**Problem description:** Each line from the one containing "text: 85% ->" to the end of the material below is to be restated exactly, with pictures skipped.

**** Supplied material ****

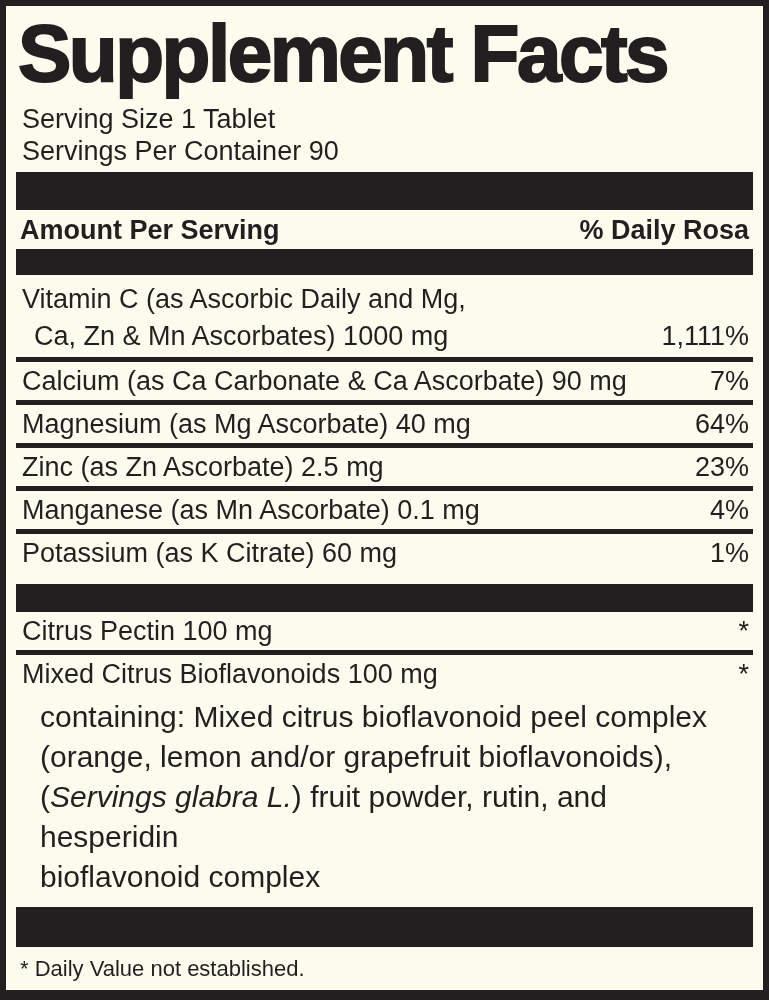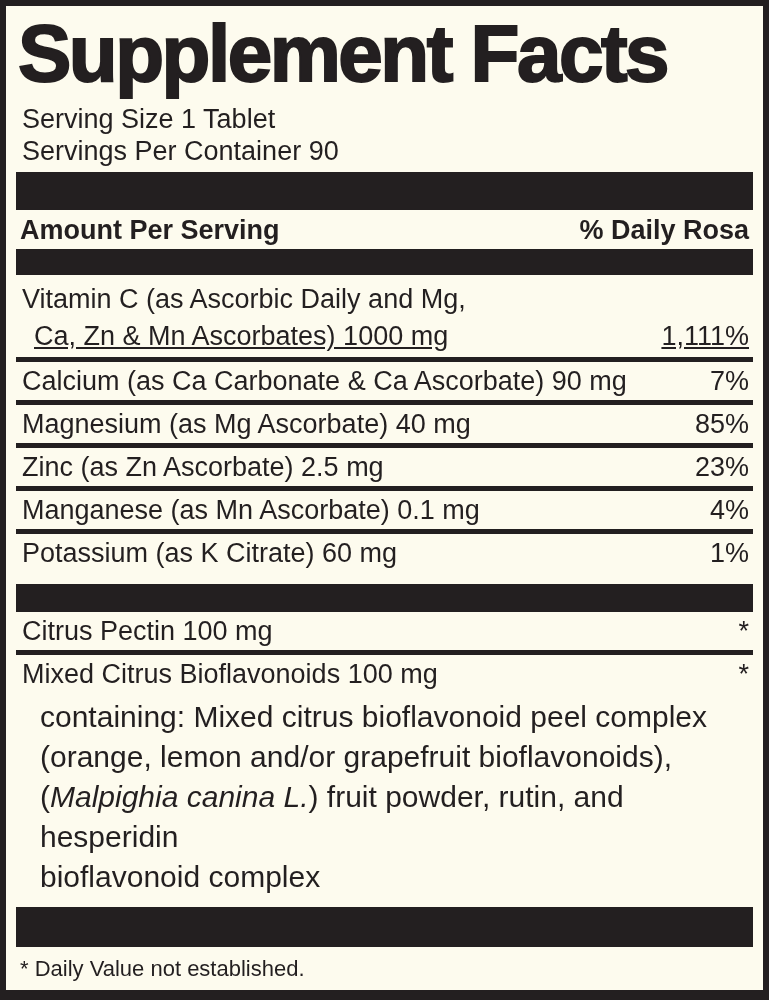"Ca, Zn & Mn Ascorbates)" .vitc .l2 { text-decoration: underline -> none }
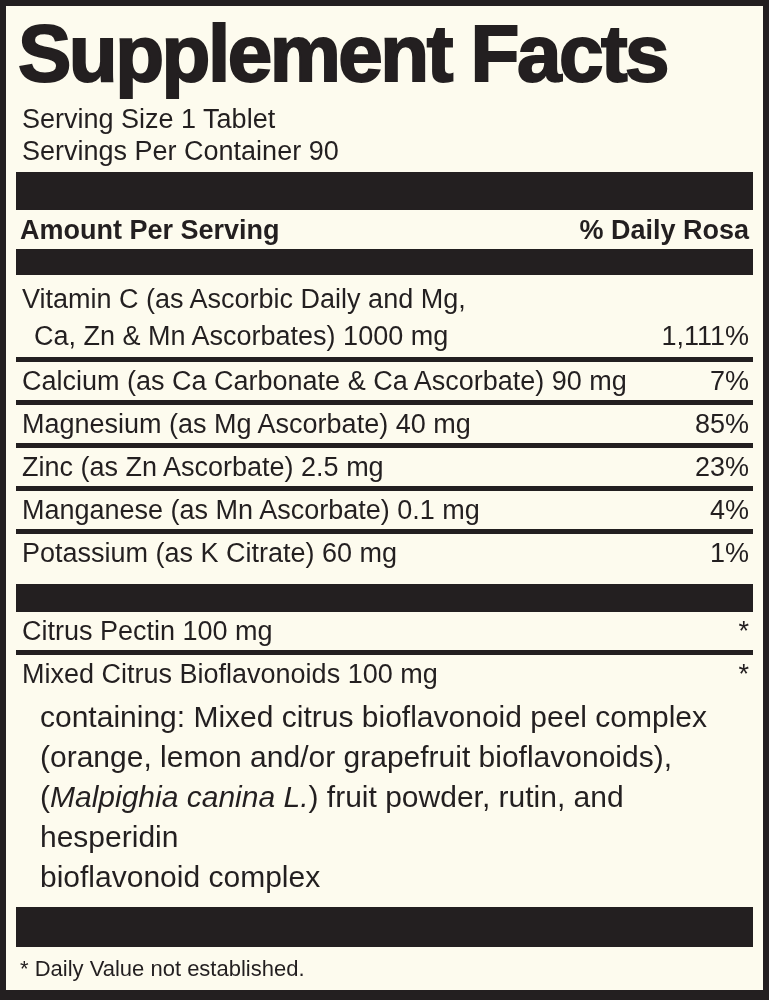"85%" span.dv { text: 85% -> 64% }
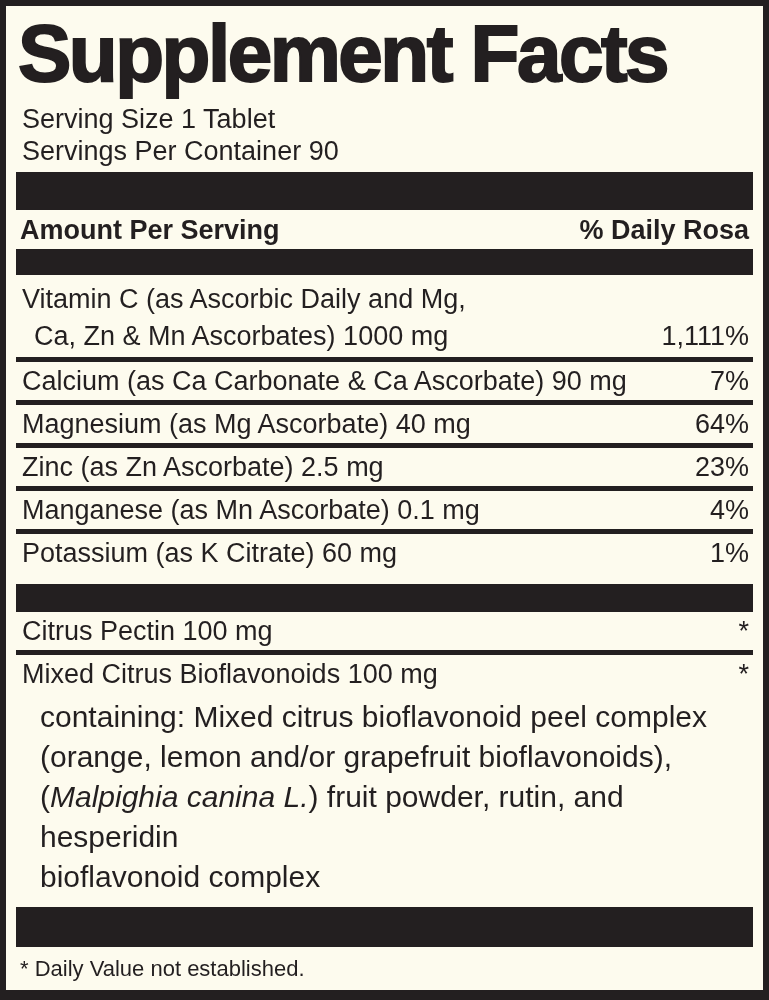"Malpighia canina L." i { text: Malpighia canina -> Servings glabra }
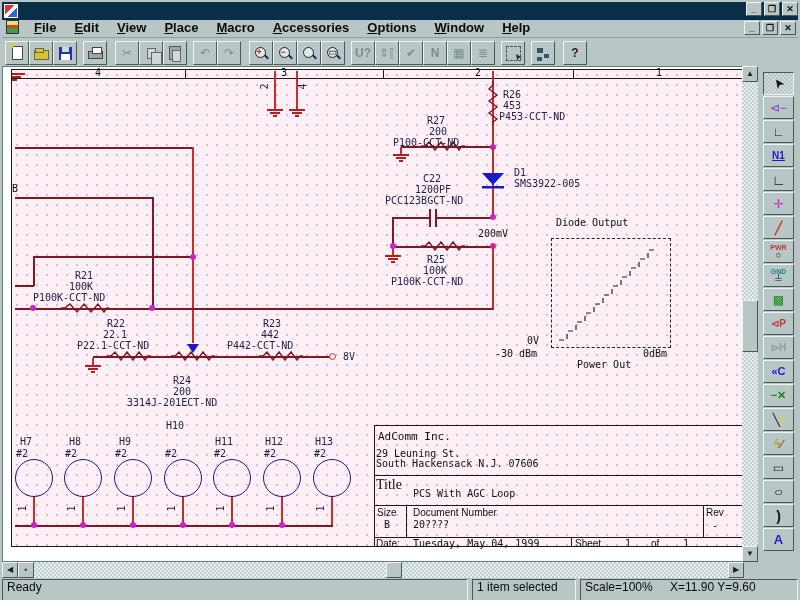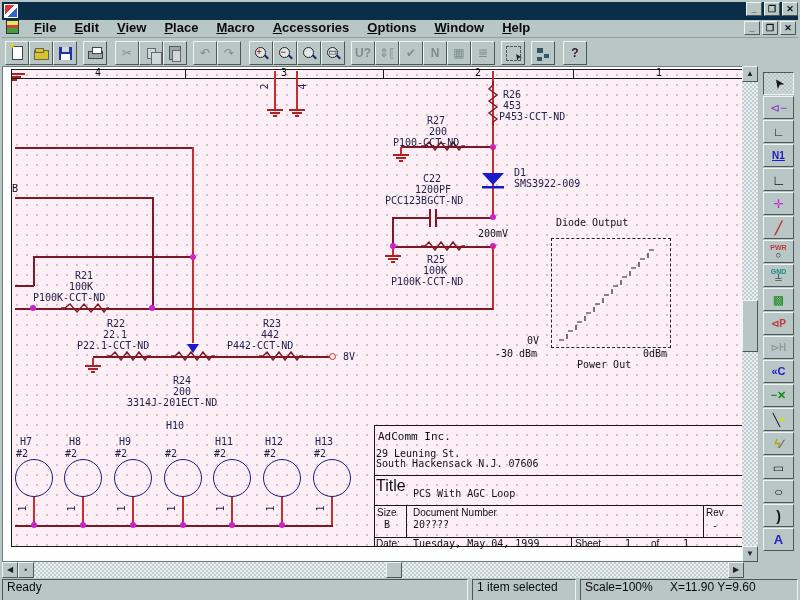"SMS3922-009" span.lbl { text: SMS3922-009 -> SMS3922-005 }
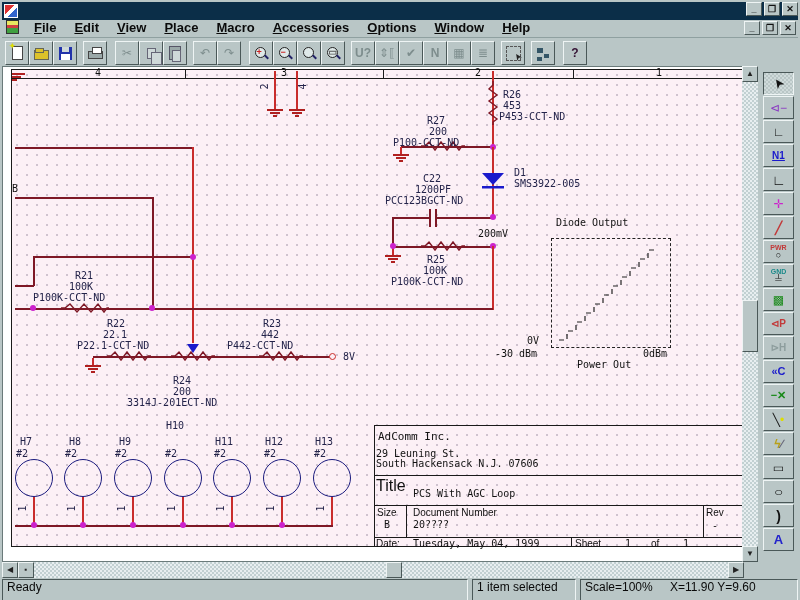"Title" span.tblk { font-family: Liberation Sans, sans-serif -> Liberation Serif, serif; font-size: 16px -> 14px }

****

**Solution to this task:**
"85%" span.dv { text: 85% -> 64% }
"Malpighia canina L." i { text: Malpighia canina -> Servings glabra }
"SMS3922-009" span.lbl { text: SMS3922-009 -> SMS3922-005 }
"Title" span.tblk { font-family: Liberation Sans, sans-serif -> Liberation Serif, serif; font-size: 16px -> 14px }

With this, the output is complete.